(Dataset items)
^^^^^^^^^^^^^^^^
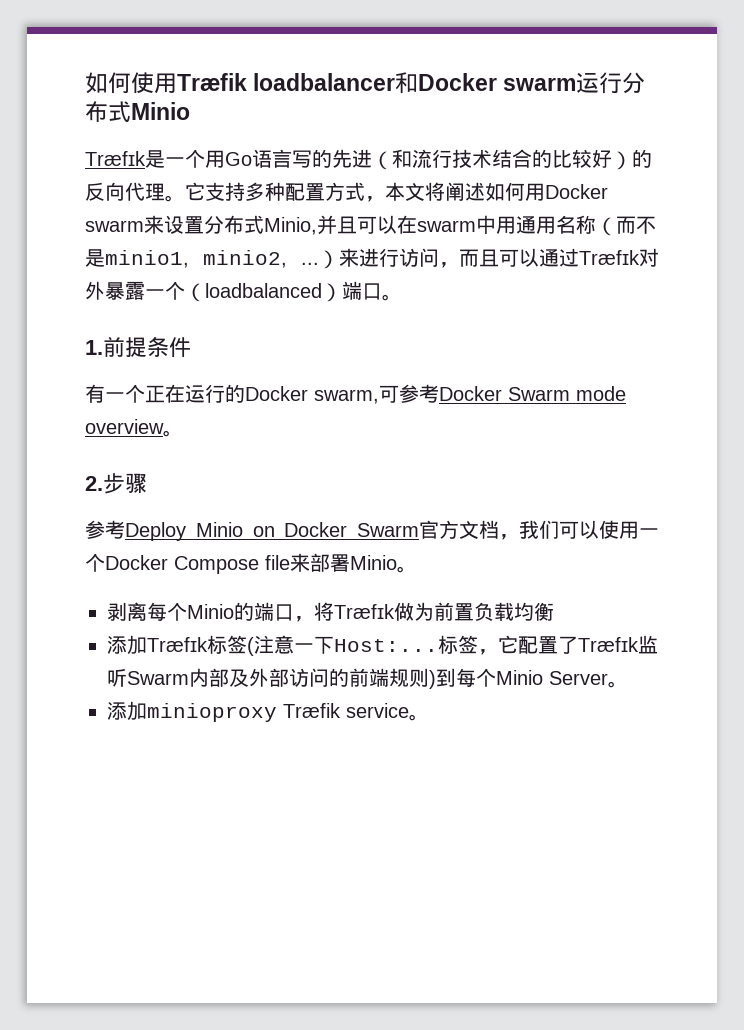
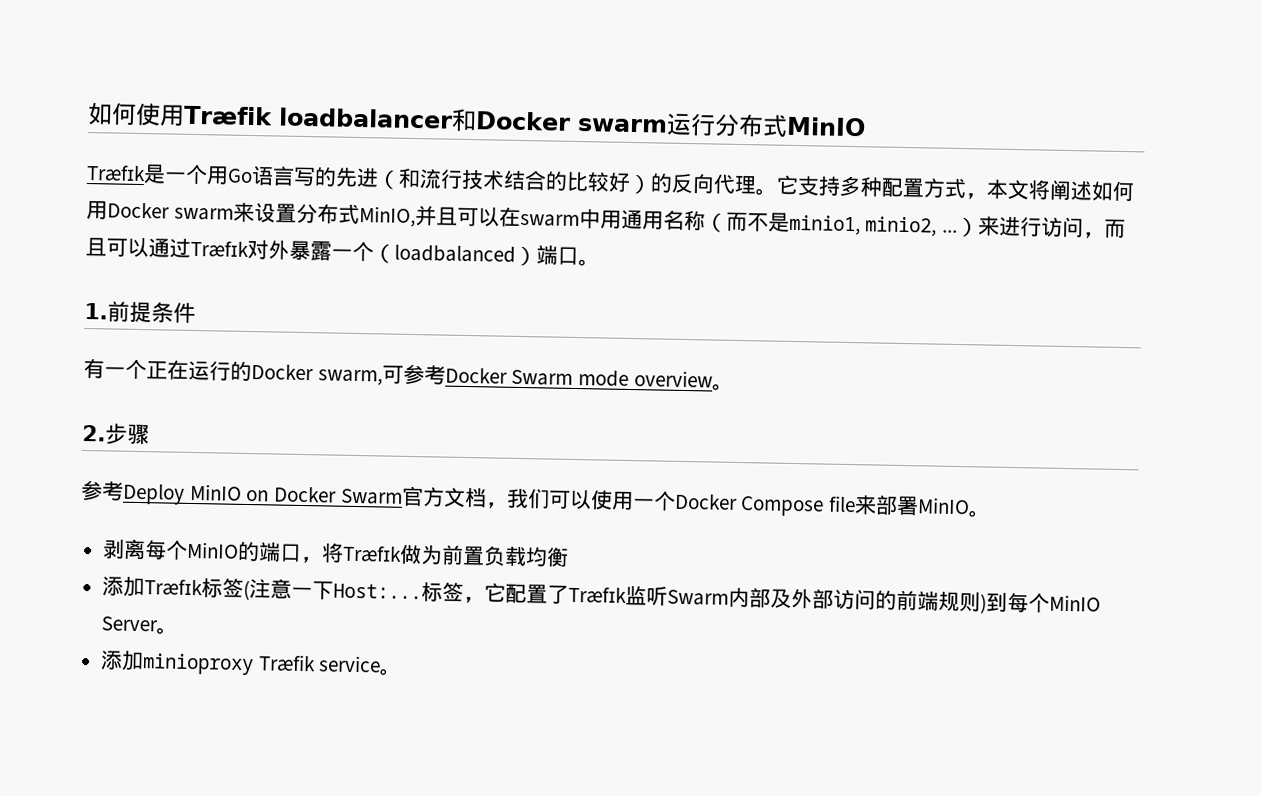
- 如何使用Træfik loadbalancer和Docker swarm运行分布式Minio
+ 如何使用Træfik loadbalancer和Docker swarm运行分布式MinIO
- 它支持多种配置方式，本文将阐述如何用Docker swarm来设置分布式Minio,并且可以在swarm中用通用名称（而不是minio1, minio2, ...）来进行访问，而且可以通过Træfɪk对外暴露一个（loadbalanced）端口。
+ 它支持多种配置方式，本文将阐述如何用Docker swarm来设置分布式MinIO,并且可以在swarm中用通用名称（而不是minio1, minio2, ...）来进行访问，而且可以通过Træfɪk对外暴露一个（loadbalanced）端口。
- 参考Deploy Minio on Docker Swarm官方文档，我们可以使用一个Docker Compose file来部署Minio。
+ 参考Deploy MinIO on Docker Swarm官方文档，我们可以使用一个Docker Compose file来部署MinIO。
- 剥离每个Minio的端口，将Træfɪk做为前置负载均衡
+ 剥离每个MinIO的端口，将Træfɪk做为前置负载均衡
- 标签，它配置了Træfɪk监听Swarm内部及外部访问的前端规则)到每个Minio Server。
+ 标签，它配置了Træfɪk监听Swarm内部及外部访问的前端规则)到每个MinIO Server。

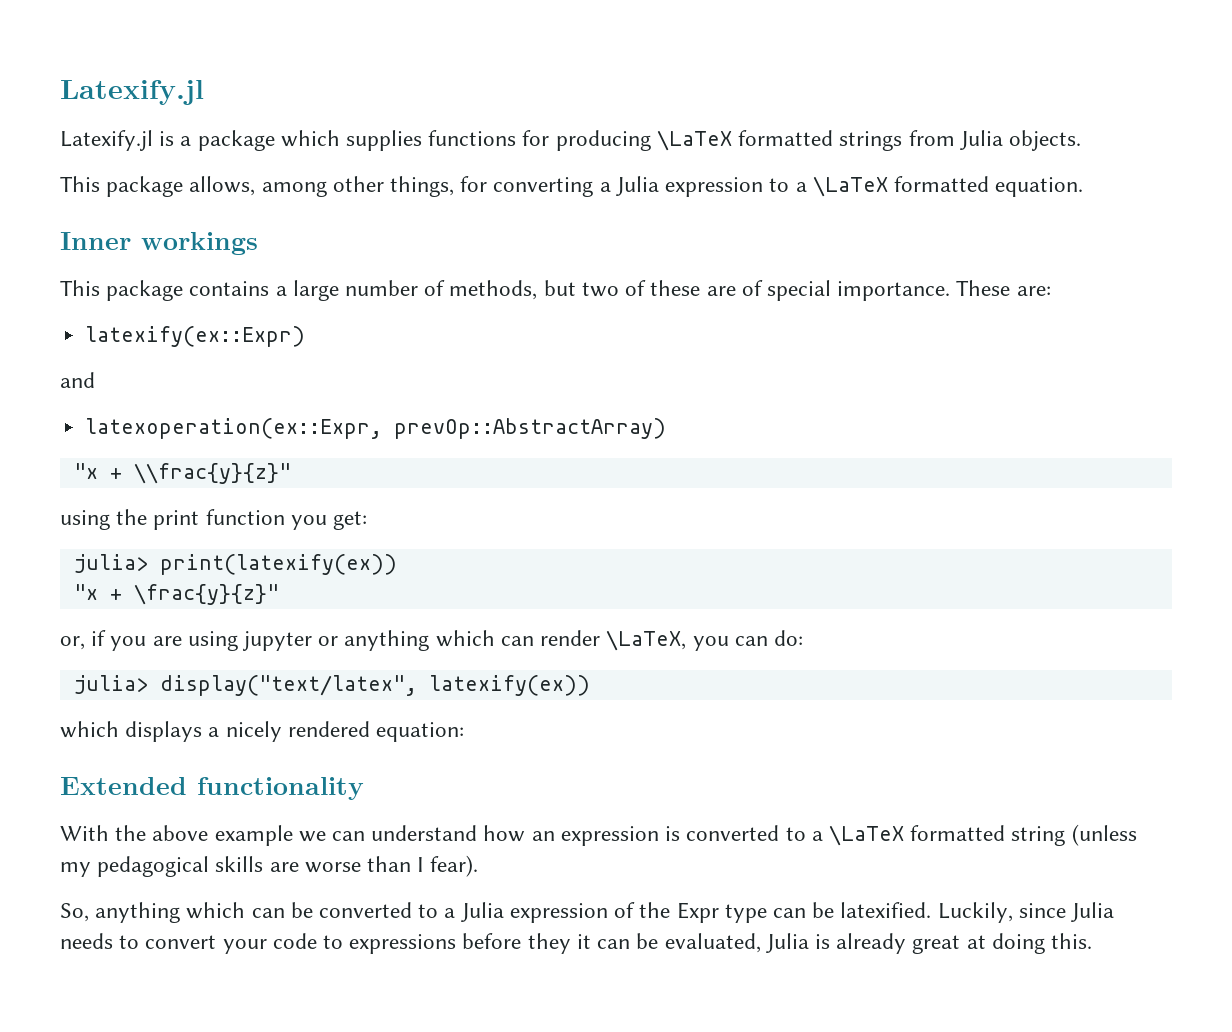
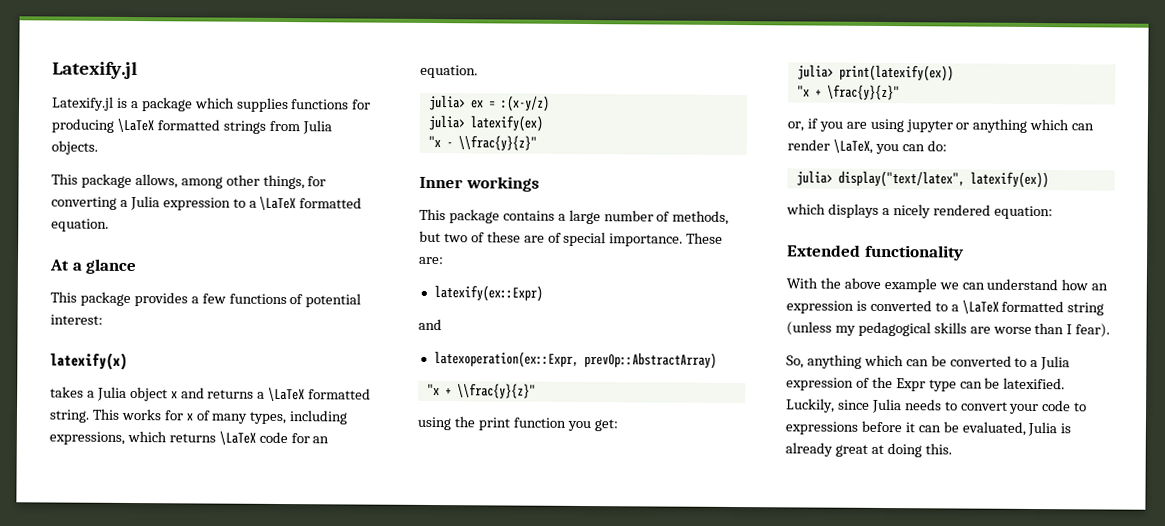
+ At a glance
+ This package provides a few functions of potential interest:
+ latexify(x)
+ takes a Julia object x and returns a \LaTeX formatted string. This works for x of many types, including expressions, which returns \LaTeX code for an equation.
+ julia> ex = :(x-y/z)
+ julia> latexify(ex)
+ "x - \\frac{y}{z}"
- Luckily, since Julia needs to convert your code to expressions before they it can be evaluated, Julia is already great at doing this.
+ Luckily, since Julia needs to convert your code to expressions before it can be evaluated, Julia is already great at doing this.

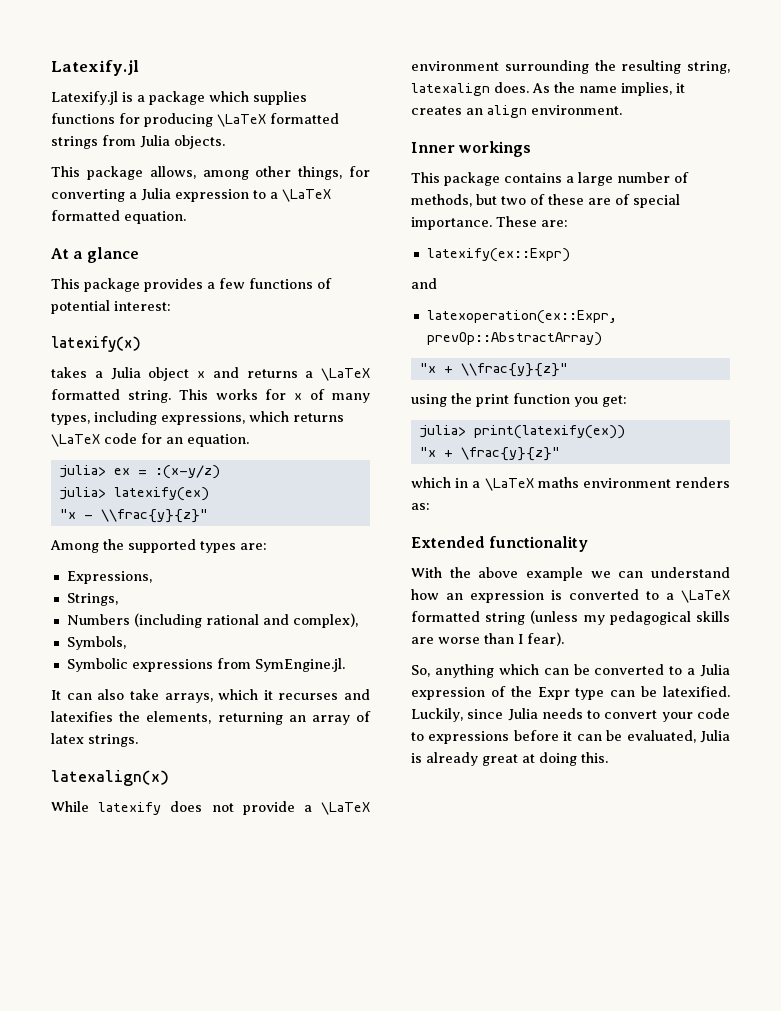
+ Among the supported types are:
+ Expressions,
+ Strings,
+ Numbers (including rational and complex),
+ Symbols,
+ Symbolic expressions from SymEngine.jl.
+ It can also take arrays, which it recurses and latexifies the elements, returning an array of latex strings.
+ latexalign(x)
+ While latexify does not provide a \LaTeX environment surrounding the resulting string, latexalign does. As the name implies, it creates an align environment.
- or, if you are using jupyter or anything which can render \LaTeX, you can do:
- julia> display("text/latex", latexify(ex))
- which displays a nicely rendered equation:
+ which in a \LaTeX maths environment renders as:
^^^^^^^^^^^^^^^^
What the exercise asks
The records above should be copied word for word, with the pictures left out.

Answer to the exercise
- 如何使用Træfik loadbalancer和Docker swarm运行分布式Minio
+ 如何使用Træfik loadbalancer和Docker swarm运行分布式MinIO
- 它支持多种配置方式，本文将阐述如何用Docker swarm来设置分布式Minio,并且可以在swarm中用通用名称（而不是minio1, minio2, ...）来进行访问，而且可以通过Træfɪk对外暴露一个（loadbalanced）端口。
+ 它支持多种配置方式，本文将阐述如何用Docker swarm来设置分布式MinIO,并且可以在swarm中用通用名称（而不是minio1, minio2, ...）来进行访问，而且可以通过Træfɪk对外暴露一个（loadbalanced）端口。
- 参考Deploy Minio on Docker Swarm官方文档，我们可以使用一个Docker Compose file来部署Minio。
+ 参考Deploy MinIO on Docker Swarm官方文档，我们可以使用一个Docker Compose file来部署MinIO。
- 剥离每个Minio的端口，将Træfɪk做为前置负载均衡
+ 剥离每个MinIO的端口，将Træfɪk做为前置负载均衡
- 标签，它配置了Træfɪk监听Swarm内部及外部访问的前端规则)到每个Minio Server。
+ 标签，它配置了Træfɪk监听Swarm内部及外部访问的前端规则)到每个MinIO Server。

+ At a glance
+ This package provides a few functions of potential interest:
+ latexify(x)
+ takes a Julia object x and returns a \LaTeX formatted string. This works for x of many types, including expressions, which returns \LaTeX code for an equation.
+ julia> ex = :(x-y/z)
+ julia> latexify(ex)
+ "x - \\frac{y}{z}"
- Luckily, since Julia needs to convert your code to expressions before they it can be evaluated, Julia is already great at doing this.
+ Luckily, since Julia needs to convert your code to expressions before it can be evaluated, Julia is already great at doing this.

+ Among the supported types are:
+ Expressions,
+ Strings,
+ Numbers (including rational and complex),
+ Symbols,
+ Symbolic expressions from SymEngine.jl.
+ It can also take arrays, which it recurses and latexifies the elements, returning an array of latex strings.
+ latexalign(x)
+ While latexify does not provide a \LaTeX environment surrounding the resulting string, latexalign does. As the name implies, it creates an align environment.
- or, if you are using jupyter or anything which can render \LaTeX, you can do:
- julia> display("text/latex", latexify(ex))
- which displays a nicely rendered equation:
+ which in a \LaTeX maths environment renders as:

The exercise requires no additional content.